武曌倚在软榻上,手中把玩着一枚玉如意:“让他去碰碰钉子也好,边军那些将门世家,盘根错节,连本宫都要忌惮三分。”
“天后圣明。”狄仁杰顿了顿,“只是……天后削去武承嗣职位,任燕轻云为地官尚书,只恐触怒武氏宗亲。而他在朔州,若真能整顿边军,于国有利。”
“武氏?”武曌轻笑,“承嗣、三思之辈,除了争权夺利,还会什么?边军糜烂至此,他们难辞其咎。让燕轻云去整顿,正好替朕敲打敲打他们。”
她忽然看向上官婉儿:“婉儿,你记完了?”
上官婉儿躬身:“已誊录完毕。”
“拿来来宫看看。”
上官婉儿呈上笔录。武曌扫了几眼,微微颔首:“字迹工整,条理清晰。比你祖父不遑多让。”她放下笔录,忽然问,“婉儿,你以为燕轻云此人如何?”
殿中一静。狄仁杰垂目不语。
上官婉儿心念电转,缓缓道:“燕尚书忠勇果毅,朔州大捷可见其能。至于其他……婉儿不敢妄断。”
“不敢妄断?”武曌似笑非笑,“你与他相识于钓月楼,又在朔州共患难,岂会不知?但说无妨,本宫恕你无罪。”
上官婉儿深吸一口气:“婉儿以为,燕尚书乃当世奇才,文能安邦,武能定国。更难得的是,他心中装着百姓。朔州新政,士兵委员会、民议堂、劝农法,皆是为民谋利之举。若朝中多几个这般人物,天下何愁不治?”
武曌静静听着,良久才道:“你倒是看得透彻。”她挥挥手,“退下吧。”
上官婉儿躬身退出。殿内只剩武曌与狄仁杰。
“怀英,你说本宫用燕轻云,是对是错?”武曌忽然问。
狄仁杰躬身:“天后用人,自有深意。

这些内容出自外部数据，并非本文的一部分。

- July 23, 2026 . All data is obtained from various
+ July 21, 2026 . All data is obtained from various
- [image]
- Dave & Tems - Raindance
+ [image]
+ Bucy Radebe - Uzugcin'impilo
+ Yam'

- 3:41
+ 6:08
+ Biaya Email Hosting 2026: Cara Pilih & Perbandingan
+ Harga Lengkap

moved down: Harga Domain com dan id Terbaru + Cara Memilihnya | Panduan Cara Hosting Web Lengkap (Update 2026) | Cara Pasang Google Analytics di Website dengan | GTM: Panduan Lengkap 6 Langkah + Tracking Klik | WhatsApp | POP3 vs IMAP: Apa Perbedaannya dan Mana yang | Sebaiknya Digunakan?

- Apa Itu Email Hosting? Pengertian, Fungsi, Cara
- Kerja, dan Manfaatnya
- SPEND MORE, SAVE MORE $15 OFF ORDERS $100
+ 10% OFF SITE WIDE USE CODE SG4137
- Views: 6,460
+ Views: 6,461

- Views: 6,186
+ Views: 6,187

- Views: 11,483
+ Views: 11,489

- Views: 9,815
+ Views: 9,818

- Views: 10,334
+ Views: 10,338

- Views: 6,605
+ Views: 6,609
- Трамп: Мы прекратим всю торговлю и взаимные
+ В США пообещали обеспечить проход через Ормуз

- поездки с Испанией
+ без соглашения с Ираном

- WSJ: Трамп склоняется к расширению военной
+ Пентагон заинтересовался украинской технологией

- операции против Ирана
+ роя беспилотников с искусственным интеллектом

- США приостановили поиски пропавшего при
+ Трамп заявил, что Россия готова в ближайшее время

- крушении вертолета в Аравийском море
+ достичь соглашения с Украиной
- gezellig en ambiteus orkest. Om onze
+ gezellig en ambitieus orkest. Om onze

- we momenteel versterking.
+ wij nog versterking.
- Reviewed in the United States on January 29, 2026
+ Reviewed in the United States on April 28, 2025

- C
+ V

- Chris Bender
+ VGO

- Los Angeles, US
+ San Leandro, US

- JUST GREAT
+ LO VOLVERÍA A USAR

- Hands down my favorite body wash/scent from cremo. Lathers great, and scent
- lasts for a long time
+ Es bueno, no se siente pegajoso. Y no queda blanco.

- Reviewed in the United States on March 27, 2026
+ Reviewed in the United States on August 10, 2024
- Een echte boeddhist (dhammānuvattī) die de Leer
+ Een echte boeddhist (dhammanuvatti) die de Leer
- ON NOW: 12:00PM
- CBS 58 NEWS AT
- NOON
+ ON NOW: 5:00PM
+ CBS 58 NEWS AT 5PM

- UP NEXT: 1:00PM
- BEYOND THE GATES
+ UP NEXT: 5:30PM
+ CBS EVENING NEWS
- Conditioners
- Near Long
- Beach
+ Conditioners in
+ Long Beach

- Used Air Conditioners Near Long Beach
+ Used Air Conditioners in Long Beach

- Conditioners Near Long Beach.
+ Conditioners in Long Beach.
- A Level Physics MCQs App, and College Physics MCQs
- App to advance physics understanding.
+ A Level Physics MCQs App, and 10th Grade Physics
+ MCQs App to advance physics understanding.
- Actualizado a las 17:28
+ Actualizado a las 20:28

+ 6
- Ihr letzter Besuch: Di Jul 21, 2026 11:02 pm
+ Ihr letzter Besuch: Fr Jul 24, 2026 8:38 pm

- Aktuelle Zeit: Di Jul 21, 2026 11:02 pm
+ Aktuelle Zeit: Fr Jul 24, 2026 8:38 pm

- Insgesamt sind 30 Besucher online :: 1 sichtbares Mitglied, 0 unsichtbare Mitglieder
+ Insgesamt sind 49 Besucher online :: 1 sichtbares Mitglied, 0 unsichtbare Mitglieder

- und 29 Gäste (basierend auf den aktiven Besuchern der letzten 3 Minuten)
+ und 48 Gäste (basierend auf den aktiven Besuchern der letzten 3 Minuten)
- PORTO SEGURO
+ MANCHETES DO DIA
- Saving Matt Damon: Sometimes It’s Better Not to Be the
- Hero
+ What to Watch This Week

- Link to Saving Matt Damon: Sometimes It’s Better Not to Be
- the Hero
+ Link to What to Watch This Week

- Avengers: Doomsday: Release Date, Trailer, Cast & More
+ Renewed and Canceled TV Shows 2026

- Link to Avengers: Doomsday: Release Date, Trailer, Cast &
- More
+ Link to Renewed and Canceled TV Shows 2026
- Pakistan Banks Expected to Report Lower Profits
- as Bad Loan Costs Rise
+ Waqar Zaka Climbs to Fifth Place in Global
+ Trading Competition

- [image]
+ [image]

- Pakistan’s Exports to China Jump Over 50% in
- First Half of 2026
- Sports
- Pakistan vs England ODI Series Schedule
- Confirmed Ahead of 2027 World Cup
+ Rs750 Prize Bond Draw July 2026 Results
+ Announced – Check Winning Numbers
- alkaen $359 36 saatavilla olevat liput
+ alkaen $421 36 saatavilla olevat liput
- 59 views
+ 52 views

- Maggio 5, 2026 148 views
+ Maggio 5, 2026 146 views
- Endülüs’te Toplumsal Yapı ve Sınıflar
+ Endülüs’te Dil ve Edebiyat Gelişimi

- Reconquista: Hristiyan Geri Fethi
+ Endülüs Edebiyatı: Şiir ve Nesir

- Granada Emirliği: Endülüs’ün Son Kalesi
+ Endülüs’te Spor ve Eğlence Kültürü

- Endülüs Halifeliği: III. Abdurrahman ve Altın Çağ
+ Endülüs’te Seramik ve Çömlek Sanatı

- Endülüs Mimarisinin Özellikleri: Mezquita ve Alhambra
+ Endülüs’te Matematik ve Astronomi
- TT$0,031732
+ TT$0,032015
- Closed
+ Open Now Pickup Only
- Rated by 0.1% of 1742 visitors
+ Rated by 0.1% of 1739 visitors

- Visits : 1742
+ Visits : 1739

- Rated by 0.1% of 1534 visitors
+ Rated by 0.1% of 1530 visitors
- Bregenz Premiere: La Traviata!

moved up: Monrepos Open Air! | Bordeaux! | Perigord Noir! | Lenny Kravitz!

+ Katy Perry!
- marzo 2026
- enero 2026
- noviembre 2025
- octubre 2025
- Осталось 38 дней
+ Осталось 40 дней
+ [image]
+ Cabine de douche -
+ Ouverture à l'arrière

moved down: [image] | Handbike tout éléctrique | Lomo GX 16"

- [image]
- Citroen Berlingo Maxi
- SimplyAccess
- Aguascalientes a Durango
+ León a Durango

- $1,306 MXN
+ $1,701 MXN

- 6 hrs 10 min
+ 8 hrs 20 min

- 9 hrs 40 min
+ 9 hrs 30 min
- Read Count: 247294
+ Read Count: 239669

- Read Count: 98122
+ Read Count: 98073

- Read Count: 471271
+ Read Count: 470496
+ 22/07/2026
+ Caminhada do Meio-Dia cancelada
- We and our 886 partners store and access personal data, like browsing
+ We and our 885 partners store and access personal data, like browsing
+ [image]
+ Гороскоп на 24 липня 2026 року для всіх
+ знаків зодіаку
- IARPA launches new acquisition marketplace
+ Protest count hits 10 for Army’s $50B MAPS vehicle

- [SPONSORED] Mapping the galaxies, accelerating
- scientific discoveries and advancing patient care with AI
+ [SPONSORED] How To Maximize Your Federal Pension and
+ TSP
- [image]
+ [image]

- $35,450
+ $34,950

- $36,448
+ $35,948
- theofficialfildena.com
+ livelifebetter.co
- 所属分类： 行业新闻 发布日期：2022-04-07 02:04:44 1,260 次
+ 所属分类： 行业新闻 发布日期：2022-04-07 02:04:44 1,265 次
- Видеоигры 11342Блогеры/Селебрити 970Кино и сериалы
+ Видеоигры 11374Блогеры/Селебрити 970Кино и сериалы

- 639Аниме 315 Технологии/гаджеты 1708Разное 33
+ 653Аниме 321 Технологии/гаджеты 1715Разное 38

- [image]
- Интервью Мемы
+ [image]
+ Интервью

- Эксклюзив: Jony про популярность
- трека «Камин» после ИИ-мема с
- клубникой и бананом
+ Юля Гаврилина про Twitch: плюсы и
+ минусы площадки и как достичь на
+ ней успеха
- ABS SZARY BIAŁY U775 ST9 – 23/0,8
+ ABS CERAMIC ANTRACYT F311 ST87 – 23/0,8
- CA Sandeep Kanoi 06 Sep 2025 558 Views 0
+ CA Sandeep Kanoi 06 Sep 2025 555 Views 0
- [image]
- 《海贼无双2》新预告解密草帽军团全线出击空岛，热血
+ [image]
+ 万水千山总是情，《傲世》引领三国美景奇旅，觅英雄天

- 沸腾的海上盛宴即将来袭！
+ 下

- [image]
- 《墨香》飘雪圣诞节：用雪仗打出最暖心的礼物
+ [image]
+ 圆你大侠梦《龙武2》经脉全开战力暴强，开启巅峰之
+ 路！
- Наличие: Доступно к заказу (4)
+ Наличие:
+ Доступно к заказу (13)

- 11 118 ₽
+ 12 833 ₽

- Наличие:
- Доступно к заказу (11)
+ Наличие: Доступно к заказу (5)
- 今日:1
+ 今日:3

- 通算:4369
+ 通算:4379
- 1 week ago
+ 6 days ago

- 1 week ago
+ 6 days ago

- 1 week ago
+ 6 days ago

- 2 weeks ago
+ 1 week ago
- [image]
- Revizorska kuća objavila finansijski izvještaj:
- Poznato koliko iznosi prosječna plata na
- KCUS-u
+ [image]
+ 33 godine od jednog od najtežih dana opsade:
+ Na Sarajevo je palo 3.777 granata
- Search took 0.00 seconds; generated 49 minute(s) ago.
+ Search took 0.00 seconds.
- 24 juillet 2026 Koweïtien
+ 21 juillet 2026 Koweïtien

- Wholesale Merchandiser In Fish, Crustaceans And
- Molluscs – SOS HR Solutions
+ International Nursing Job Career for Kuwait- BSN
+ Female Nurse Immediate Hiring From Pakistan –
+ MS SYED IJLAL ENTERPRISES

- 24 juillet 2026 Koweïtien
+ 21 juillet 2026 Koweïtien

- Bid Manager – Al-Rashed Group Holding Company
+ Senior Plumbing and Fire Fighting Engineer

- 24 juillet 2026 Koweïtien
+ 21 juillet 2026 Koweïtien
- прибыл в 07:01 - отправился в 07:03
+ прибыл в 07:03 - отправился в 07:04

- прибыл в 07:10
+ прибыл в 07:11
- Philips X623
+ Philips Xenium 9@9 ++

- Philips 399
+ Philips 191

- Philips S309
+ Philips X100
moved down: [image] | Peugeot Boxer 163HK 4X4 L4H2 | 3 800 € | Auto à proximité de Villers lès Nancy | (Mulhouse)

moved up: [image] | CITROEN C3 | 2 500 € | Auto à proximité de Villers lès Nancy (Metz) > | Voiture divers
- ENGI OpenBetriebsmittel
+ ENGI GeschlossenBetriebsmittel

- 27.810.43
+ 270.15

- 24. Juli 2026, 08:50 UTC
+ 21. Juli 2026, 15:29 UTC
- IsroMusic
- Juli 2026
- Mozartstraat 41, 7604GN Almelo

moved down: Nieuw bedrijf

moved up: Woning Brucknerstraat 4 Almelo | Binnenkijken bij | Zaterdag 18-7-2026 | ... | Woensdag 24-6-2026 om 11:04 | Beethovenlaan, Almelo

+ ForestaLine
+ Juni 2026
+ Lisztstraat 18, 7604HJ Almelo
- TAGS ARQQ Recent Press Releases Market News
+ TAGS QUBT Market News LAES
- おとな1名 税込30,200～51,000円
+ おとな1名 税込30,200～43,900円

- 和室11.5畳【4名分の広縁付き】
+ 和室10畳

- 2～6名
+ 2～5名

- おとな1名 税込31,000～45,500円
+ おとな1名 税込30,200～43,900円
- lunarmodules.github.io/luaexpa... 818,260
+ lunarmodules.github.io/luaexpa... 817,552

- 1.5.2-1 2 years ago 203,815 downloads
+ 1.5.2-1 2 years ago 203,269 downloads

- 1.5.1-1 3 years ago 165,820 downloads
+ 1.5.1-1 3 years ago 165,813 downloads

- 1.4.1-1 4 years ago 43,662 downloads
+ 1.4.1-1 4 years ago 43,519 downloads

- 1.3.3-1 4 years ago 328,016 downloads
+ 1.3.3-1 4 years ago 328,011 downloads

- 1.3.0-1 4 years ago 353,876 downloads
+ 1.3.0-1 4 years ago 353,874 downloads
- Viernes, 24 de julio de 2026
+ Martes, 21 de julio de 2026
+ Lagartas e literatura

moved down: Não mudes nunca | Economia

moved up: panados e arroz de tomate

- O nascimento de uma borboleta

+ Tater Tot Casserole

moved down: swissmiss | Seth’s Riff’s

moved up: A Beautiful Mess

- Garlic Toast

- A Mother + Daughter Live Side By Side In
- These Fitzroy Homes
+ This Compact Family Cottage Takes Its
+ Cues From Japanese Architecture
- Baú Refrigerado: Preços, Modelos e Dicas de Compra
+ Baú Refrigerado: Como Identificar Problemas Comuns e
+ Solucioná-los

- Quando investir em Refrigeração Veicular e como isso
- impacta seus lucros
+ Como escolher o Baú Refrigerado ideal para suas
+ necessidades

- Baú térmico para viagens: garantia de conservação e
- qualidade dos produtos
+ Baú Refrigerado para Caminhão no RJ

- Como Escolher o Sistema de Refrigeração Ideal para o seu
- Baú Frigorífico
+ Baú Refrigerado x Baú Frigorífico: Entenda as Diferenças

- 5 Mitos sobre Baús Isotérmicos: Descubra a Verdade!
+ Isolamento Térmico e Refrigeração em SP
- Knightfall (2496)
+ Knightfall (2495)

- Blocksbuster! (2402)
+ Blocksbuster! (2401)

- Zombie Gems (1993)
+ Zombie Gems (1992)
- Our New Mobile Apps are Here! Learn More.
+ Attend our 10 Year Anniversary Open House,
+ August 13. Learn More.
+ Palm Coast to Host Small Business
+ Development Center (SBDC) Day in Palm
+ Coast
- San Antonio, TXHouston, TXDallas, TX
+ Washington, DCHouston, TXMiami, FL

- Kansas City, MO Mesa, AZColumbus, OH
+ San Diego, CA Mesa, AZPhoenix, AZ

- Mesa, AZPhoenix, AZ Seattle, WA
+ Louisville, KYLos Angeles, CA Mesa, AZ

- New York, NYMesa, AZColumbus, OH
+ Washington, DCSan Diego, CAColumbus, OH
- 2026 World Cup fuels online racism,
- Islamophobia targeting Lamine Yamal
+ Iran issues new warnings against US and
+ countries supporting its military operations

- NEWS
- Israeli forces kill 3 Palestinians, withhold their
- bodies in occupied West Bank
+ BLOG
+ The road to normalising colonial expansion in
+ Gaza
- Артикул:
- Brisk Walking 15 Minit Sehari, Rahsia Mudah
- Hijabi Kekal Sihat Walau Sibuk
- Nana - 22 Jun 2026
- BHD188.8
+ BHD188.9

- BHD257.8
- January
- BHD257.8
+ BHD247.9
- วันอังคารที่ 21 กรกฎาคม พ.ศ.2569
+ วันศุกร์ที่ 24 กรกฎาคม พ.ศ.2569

燕轻云确是可造之材,只是……锋芒太露,恐遭人忌。”
“本宫就是要他用这锋芒,劈开那些盘根错节的旧势力。”武曌起身,踱步至窗前,“李唐旧臣、武氏外戚、边军将门……这些势力交织成网,连本宫都要小心周旋。燕轻云无根基、无党羽,唯有倚仗本宫。这样的人,用起来最顺手。”
她转身,眼中闪过锐光:“传口谕:加燕轻云同中书门下三品,参知政事。让他不仅能管兵部,还能参与朝政决策。”
狄仁杰心中一震——这是要将燕轻云直接推入权力核心!
“天后,此举恐引朝野非议……”
“非议?”武曌冷笑,“让他们非议去,本宫倒要看看,谁敢跳出来反对。”
黄昏,燕轻云新赐府邸。
这座府邸位于修文坊,原是前朝一位亲王府邸,占地广阔,亭台楼阁一应俱全。燕轻云立在正堂前,看着仆役搬运箱笼,心中却无半分喜悦。
“燕郎。”上官婉儿的声音从身后传来。她已换回常服,手中提着一个食盒。
“婉儿?”燕轻云转身,“你怎出宫了?”
“尚宫局今日事毕,天后特准我出宫半日。”上官婉儿走近,低声道,“燕郎今日入兵部,可还顺利?”
燕轻云引她入内堂,屏退左右,才将边军空额之事说了。上官婉儿听罢,沉吟道:“李昭德所言有理,当从边军入手。但有一事燕郎需知——河北道总管武懿宗,是武承嗣堂弟,掌五万精兵。此人贪婪残暴,虚报兵额最甚,且与太平公主过往甚密。若动边军,必先过他这关。”